(Before-and-after page screenshots)
((

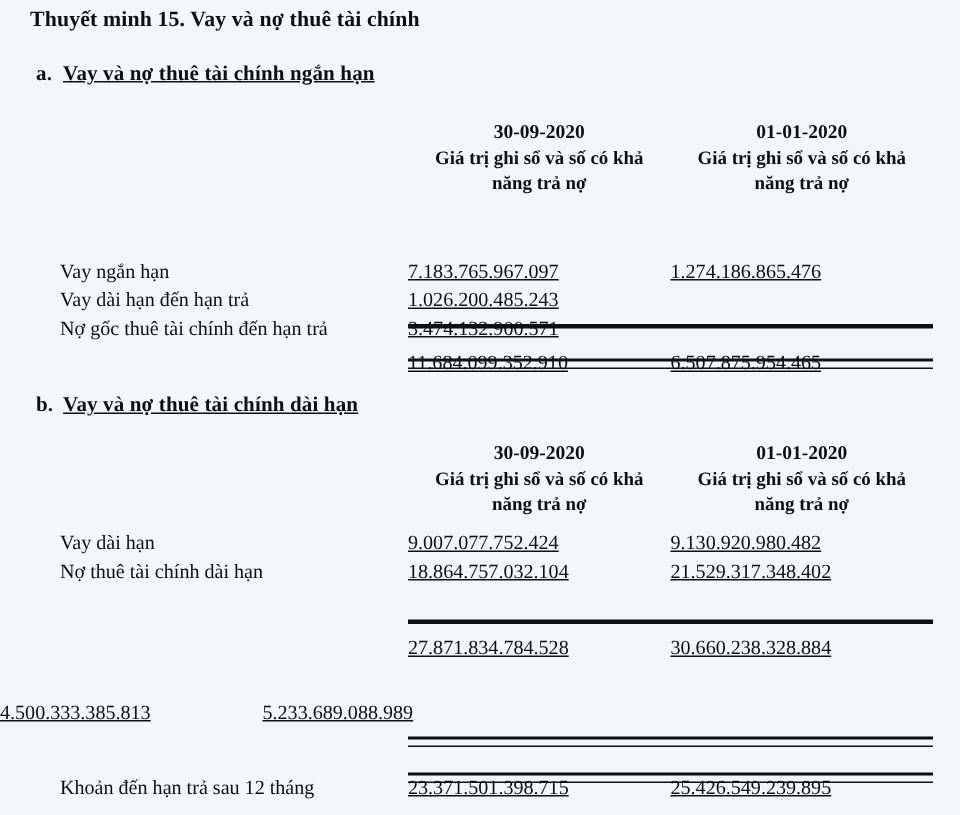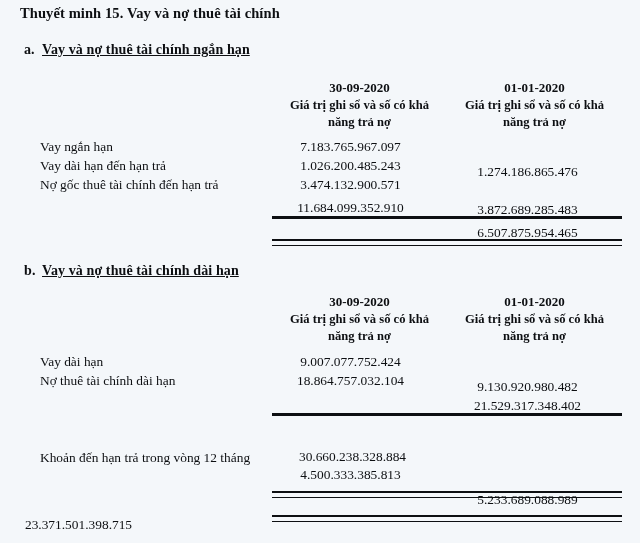--- a/index.html
+++ b/index.html
@@ -77,21 +77,21 @@
     display: block;
     padding: 0 6px;
   }
 
   
   .rows {
     position: absolute;
     left: 0;
     width: 640px;
   }
-  #rows-a { top: 138px; }
+  #rows-a { top: 172px; }
   #rows-b { top: 353px; }
 
   .row {
     position: relative;
     display: flex;
     align-items: flex-start;
     height: 19px;
   }
   .row.tall { height: 36px; }
   .row.spacer { height: 14px; }
@@ -101,27 +101,28 @@
     padding-left: 40px;
     box-sizing: border-box;
     font-size: 13.4px;
     line-height: 1.34;
     white-space: pre-line;
   }
 
   .num {
     width: 175px;
     box-sizing: border-box;
-    text-align: center;
+    text-align: left;
     padding-right: 18px;
     font-size: 13.4px;
     line-height: 1.34;
     font-variant-numeric: tabular-nums;
-  }
-  .num.c2 { padding-right: 14px; margin-top: 25px; }
+    text-decoration: underline;
+  }
+  .num.c2 { padding-right: 14px; }
 
   
   .rule {
     position: absolute;
     left: 272px;
     width: 350px;
     background: #0d0f12;
   }
   .rule.thick { height: 2.5px; }
   .rule.dbl {
@@ -168,21 +169,20 @@
       <div class="num c1">7.183.765.967.097</div>
       <div class="num c2">1.274.186.865.476</div>
     </div>
     <div class="row">
       <div class="label">Vay dài hạn đến hạn trả</div>
       <div class="num c1">1.026.200.485.243</div>
     </div>
     <div class="row">
       <div class="label">Nợ gốc thuê tài chính đến hạn trả</div>
       <div class="num c1">3.474.132.900.571</div>
-      <div class="num c2">3.872.689.285.483</div>
     </div>
     <div class="row" style="height:23px">
       <div class="label"></div>
       <div class="num c1" style="padding-top:4px">11.684.099.352.910</div>
       <div class="num c2" style="padding-top:4px">6.507.875.954.465</div>
     </div>
   </div>
 
   <div class="rule thick" id="rule-a-top"></div>
   <div class="rule dbl" id="rule-a-bottom"></div>
@@ -211,32 +211,33 @@
     <div class="row">
       <div class="label">Nợ thuê tài chính dài hạn</div>
       <div class="num c1">18.864.757.032.104</div>
       <div class="num c2">21.529.317.348.402</div>
     </div>
 
     <div class="row spacer" style="height:27px"></div>
 
     <div class="row" style="height:31px">
       <div class="label"></div>
+      <div class="num c1" style="padding-top:5px">27.871.834.784.528</div>
       <div class="num c2" style="padding-top:5px">30.660.238.328.884</div>
     </div>
 
     <div class="row tall">
-      <div class="label">Khoản đến hạn trả trong vòng 12 tháng</div>
       <div class="num c1" style="padding-top:17px">4.500.333.385.813</div>
       <div class="num c2" style="padding-top:17px">5.233.689.088.989</div>
     </div>
 
     <div class="row spacer" style="height:31px"></div>
 
     <div class="row">
+      <div class="label">Khoản đến hạn trả sau 12 tháng</div>
       <div class="num c1">23.371.501.398.715</div>
       <div class="num c2">25.426.549.239.895</div>
     </div>
   </div>
 
   <div class="rule thick" id="rule-b-sub"></div>
   <div class="rule dbl" id="rule-b-last-top"></div>
   <div class="rule dbl" id="rule-b-last-bottom"></div>
 
 </div>

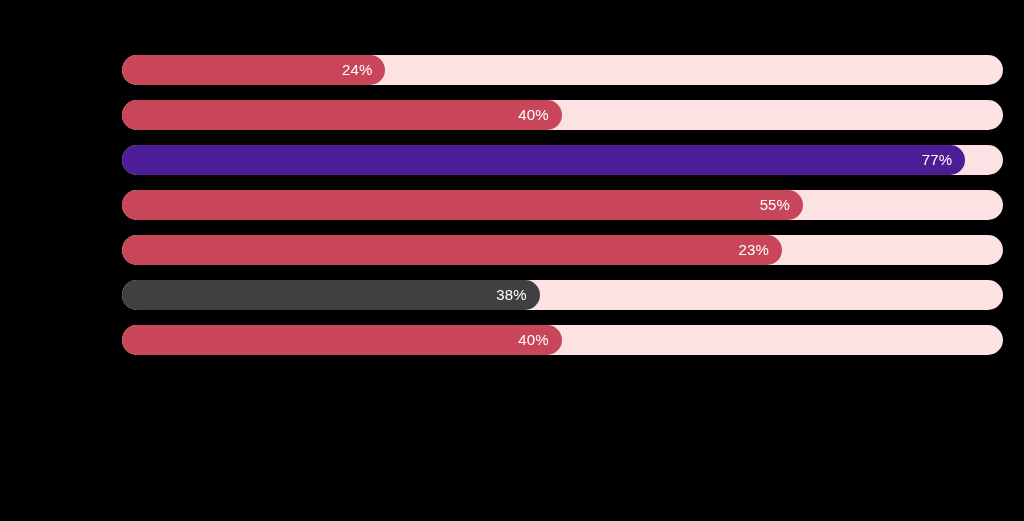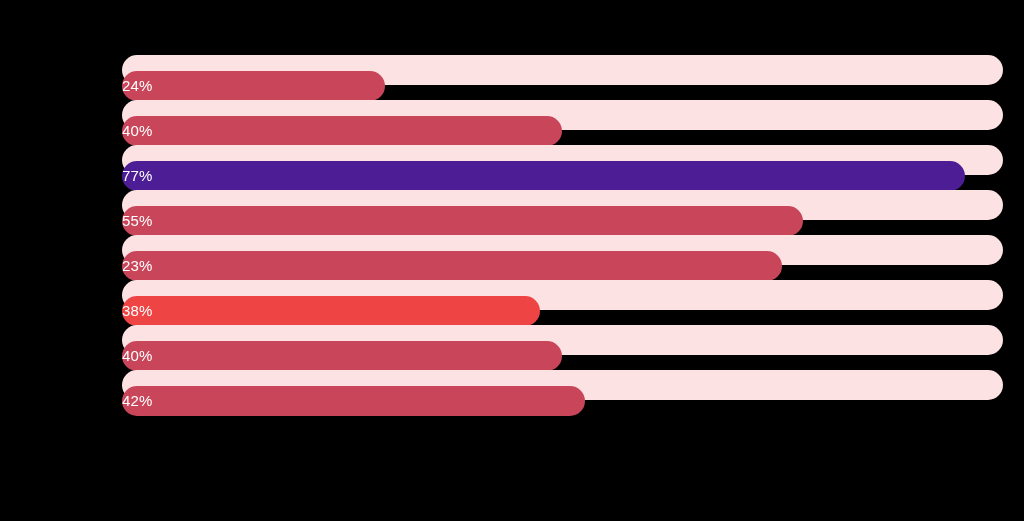--- a/index.html
+++ b/index.html
@@ -53,24 +53,24 @@
   .bar-fill {
     position: absolute;
     left: 0;
     top: 0;
     height: 30px;
     background: #C9455A;
     border-radius: 15px;
     box-sizing: border-box;
     display: flex;
     align-items: center;
+    justify-content: flex-end;
     padding-right: 13px;
     min-width: 40px;
     overflow: hidden;
-    margin-top: 16px;
   }
 
   .bar-value {
     color: #FFFFFF;
     font-family: "Liberation Sans", sans-serif;
     font-size: 15px;
     font-weight: 500;
     line-height: 30px;
     white-space: nowrap;
     letter-spacing: 0.1px;
@@ -112,34 +112,28 @@
 
     <div class="bar-row">
       <div class="bar-track" style="background: rgb(253, 226, 228);"></div>
       <div class="bar-fill" style="width: 74.9%; background: rgb(201, 69, 90);">
         <span class="bar-value" style="color: rgb(255, 255, 255);">23%</span>
       </div>
     </div>
 
     <div class="bar-row">
       <div class="bar-track" style="background: rgb(253, 226, 228);"></div>
-      <div class="bar-fill" style="width: 47.4%; background: #ef4444;">
+      <div class="bar-fill" style="width: 47.4%; background: #404040;">
         <span class="bar-value" style="color: rgb(255, 255, 255);">38%</span>
       </div>
     </div>
 
     <div class="bar-row">
       <div class="bar-track" style="background: rgb(253, 226, 228);"></div>
       <div class="bar-fill" style="width: 49.9%; background: rgb(201, 69, 90);">
         <span class="bar-value" style="color: rgb(255, 255, 255);">40%</span>
       </div>
     </div>
 
-    <div class="bar-row">
-      <div class="bar-track" style="background: rgb(253, 226, 228);"></div>
-      <div class="bar-fill" style="width: 52.5%; background: rgb(201, 69, 90);">
-        <span class="bar-value" style="color: rgb(255, 255, 255);">42%</span>
-      </div>
-    </div>
 
 
   </div>
 </div>
 
 </body></html>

))

- EXERCISE DIRECTIONS -
Return each line from the entries above that includes "width".

- ANSWER FOR THIS EXERCISE -
     width: 640px;
     width: 175px;
     width: 350px;
     min-width: 40px;
       <div class="bar-fill" style="width: 74.9%; background: rgb(201, 69, 90);">
-      <div class="bar-fill" style="width: 47.4%; background: #ef4444;">
+      <div class="bar-fill" style="width: 47.4%; background: #404040;">
       <div class="bar-fill" style="width: 49.9%; background: rgb(201, 69, 90);">
-      <div class="bar-fill" style="width: 52.5%; background: rgb(201, 69, 90);">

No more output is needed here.